AUTHOR=Yamga Eric , Mullie Louis , Durand Madeleine , Cadrin-Chenevert Alexandre , Tang An , Montagnon Emmanuel , Chartrand-Lefebvre Carl , Chassé Michaël 

TITLE=Interpretable clinical phenotypes among patients hospitalized with COVID-19 using cluster analysis

JOURNAL=Frontiers in Digital Health

VOLUME=Volume 5 - 2023

YEAR=2023

URL=https://www.frontiersin.org/journals/digital-health/articles/10.3389/fdgth.2023.1142822

DOI=10.3389/fdgth.2023.1142822

ISSN=2673-253X

ABSTRACT=Background: Multiple clinical phenotypes have been proposed for coronavirus disease (COVID-19), but few have used multimodal data. Using clinical and imaging data, we aimed to identify distinct clinical phenotypes in patients admitted with COVID-19 and to assess their clinical outcomes. Our secondary objective was to demonstrate the clinical applicability of this method by developing an interpretable model for phenotype assignment.

Methods: We analyzed data from 547 patients hospitalized with COVID-19 at a Canadian academic hospital. We processed the data by applying a factor analysis of mixed data (FAMD) and compared four clustering algorithms: k-means, partitioning around medoids (PAM), and divisive and agglomerative hierarchical clustering. We used imaging data and 34 clinical variables collected within the first 24 hours of admission to train our algorithm. We conducted a survival analysis to compare the clinical outcomes across phenotypes. With the data split into training and validation sets (75/25 ratio), we developed a decision-tree-based model to facilitate the interpretation and assignment of the observed phenotypes.

Results:  Agglomerative hierarchical clustering was the most robust algorithm. We identified three clinical phenotypes:79 patients (14%) in Cluster  1, 275 patients (50%) in Cluster  2, and 203 (37%) in Cluster  3. Cluster 2 and Cluster 3 were both characterized by a low-risk respiratory and inflammatory profile but differed in terms of demographics. Compared with Cluster 3, Cluster 2 comprised older patients with more comorbidities. Cluster 1 represented the group with the most severe clinical presentation, as inferred by the highest rate of hypoxemia and the highest radiological burden. Intensive care unit (ICU) admission and mechanical ventilation risks were the highest in Cluster 1. Using only two to four decision rules, the classification and regression tree (CART) phenotype assignment model achieved an AUC of 84% (81.5-86.5%, 95 CI) on the validation set. 

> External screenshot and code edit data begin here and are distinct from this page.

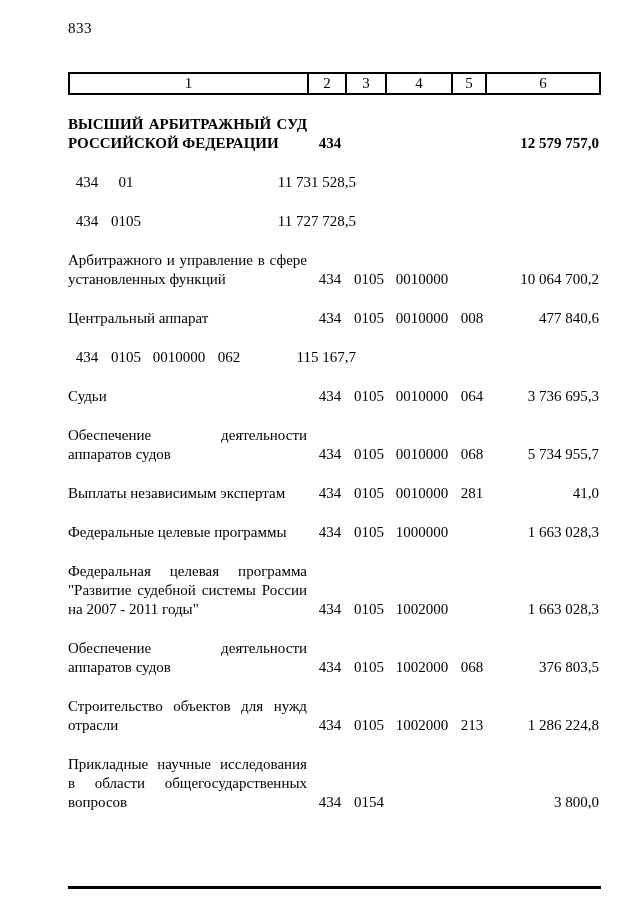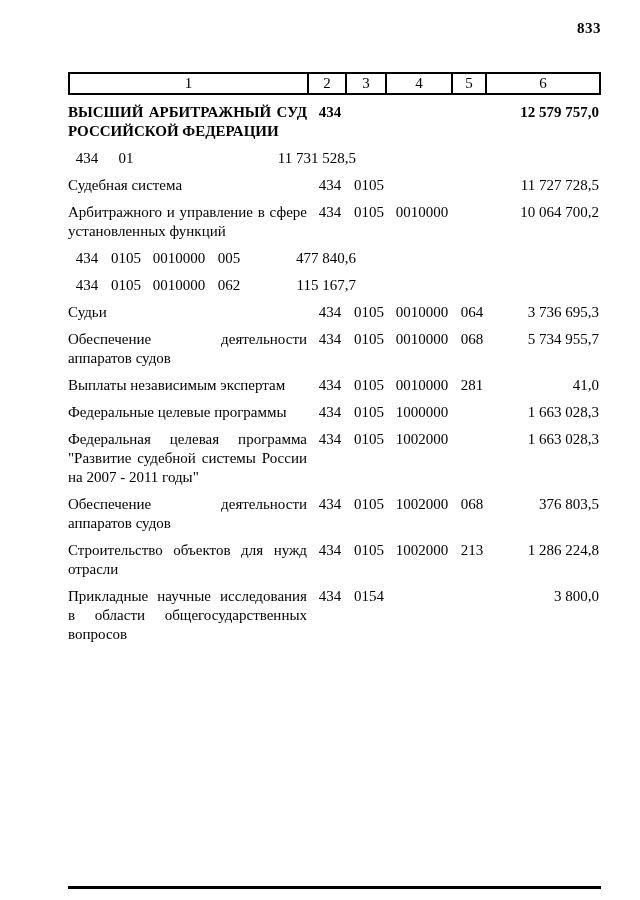"833" .page-number { font-weight: bold -> none; text-align: right -> left }
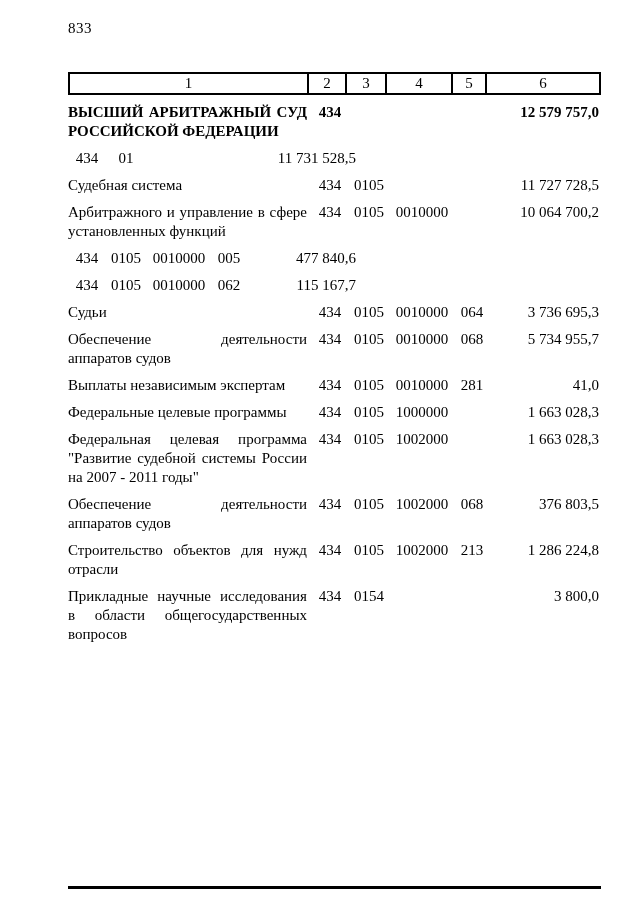"ВЫСШИЙ АРБИТРАЖНЫЙ СУД РОССИЙСКОЙ" .row { align-items: none -> flex-end; margin-top: 8px -> 20px }
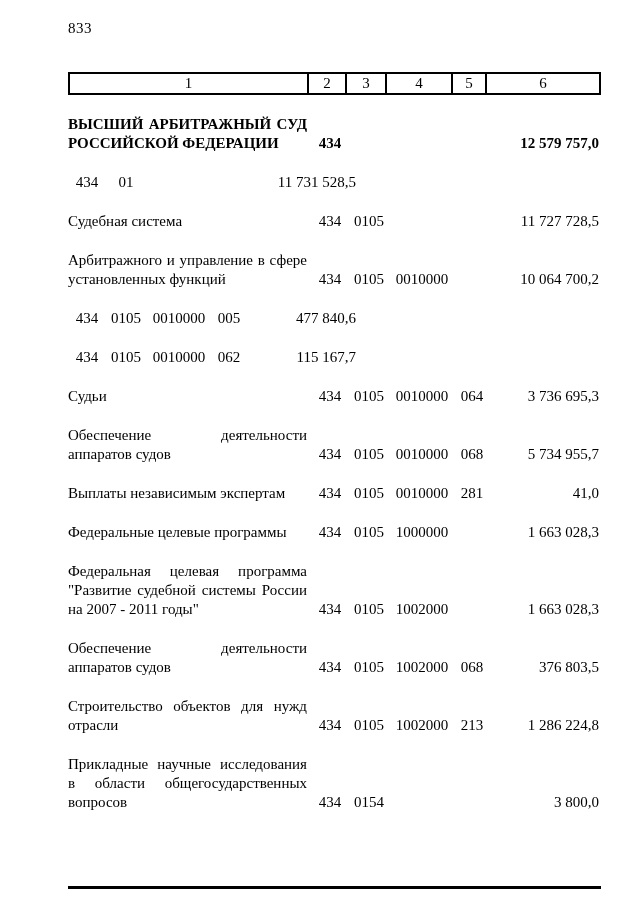"Судебная система" div.cell { html: <div>Судебная система</div> -> none }
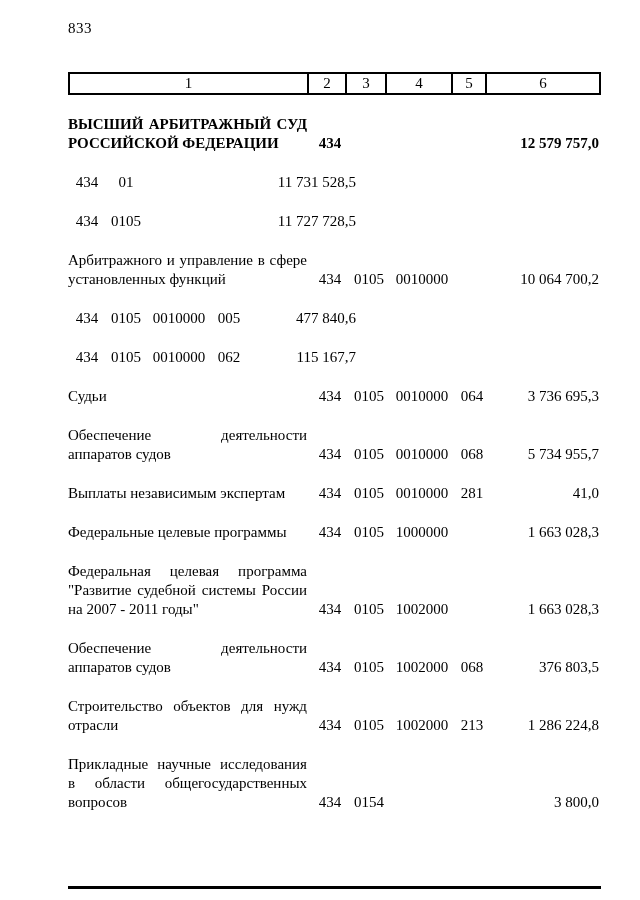"Центральный аппарат" div.cell { html: none -> <div>Центральный аппарат</div> }
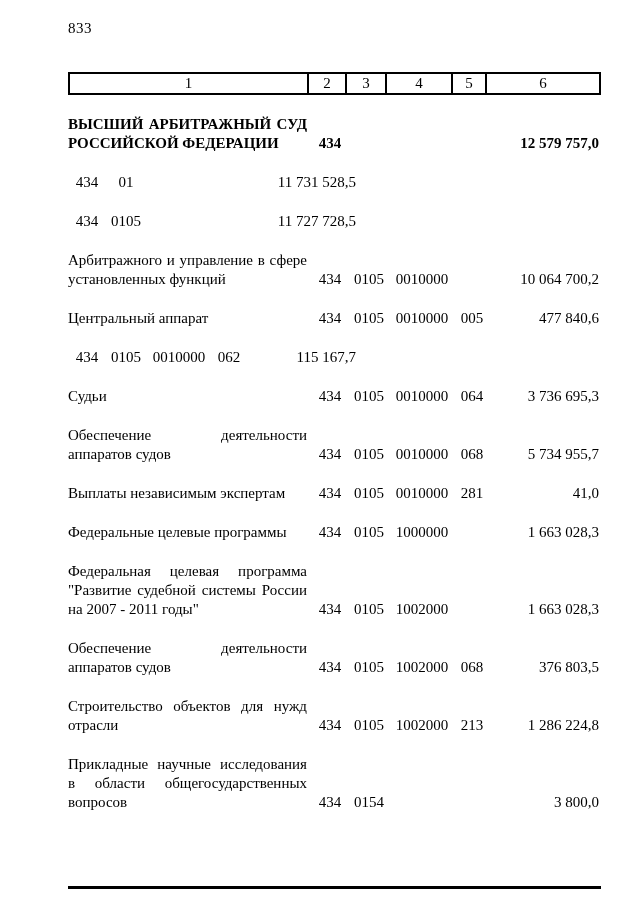"005" div.cell { text: 005 -> 008 }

Conclusions: We conducted a multidimensional phenotypic analysis of adult inpatients with COVID-19 and identified three distinct phenotypes associated with different clinical outcomes. We also demonstrated the clinical usability of this approach, as phenotypes can be accurately assigned using a simple decision tree. Further research is still needed to properly incorporate these phenotypes in managing patients with COVID-19.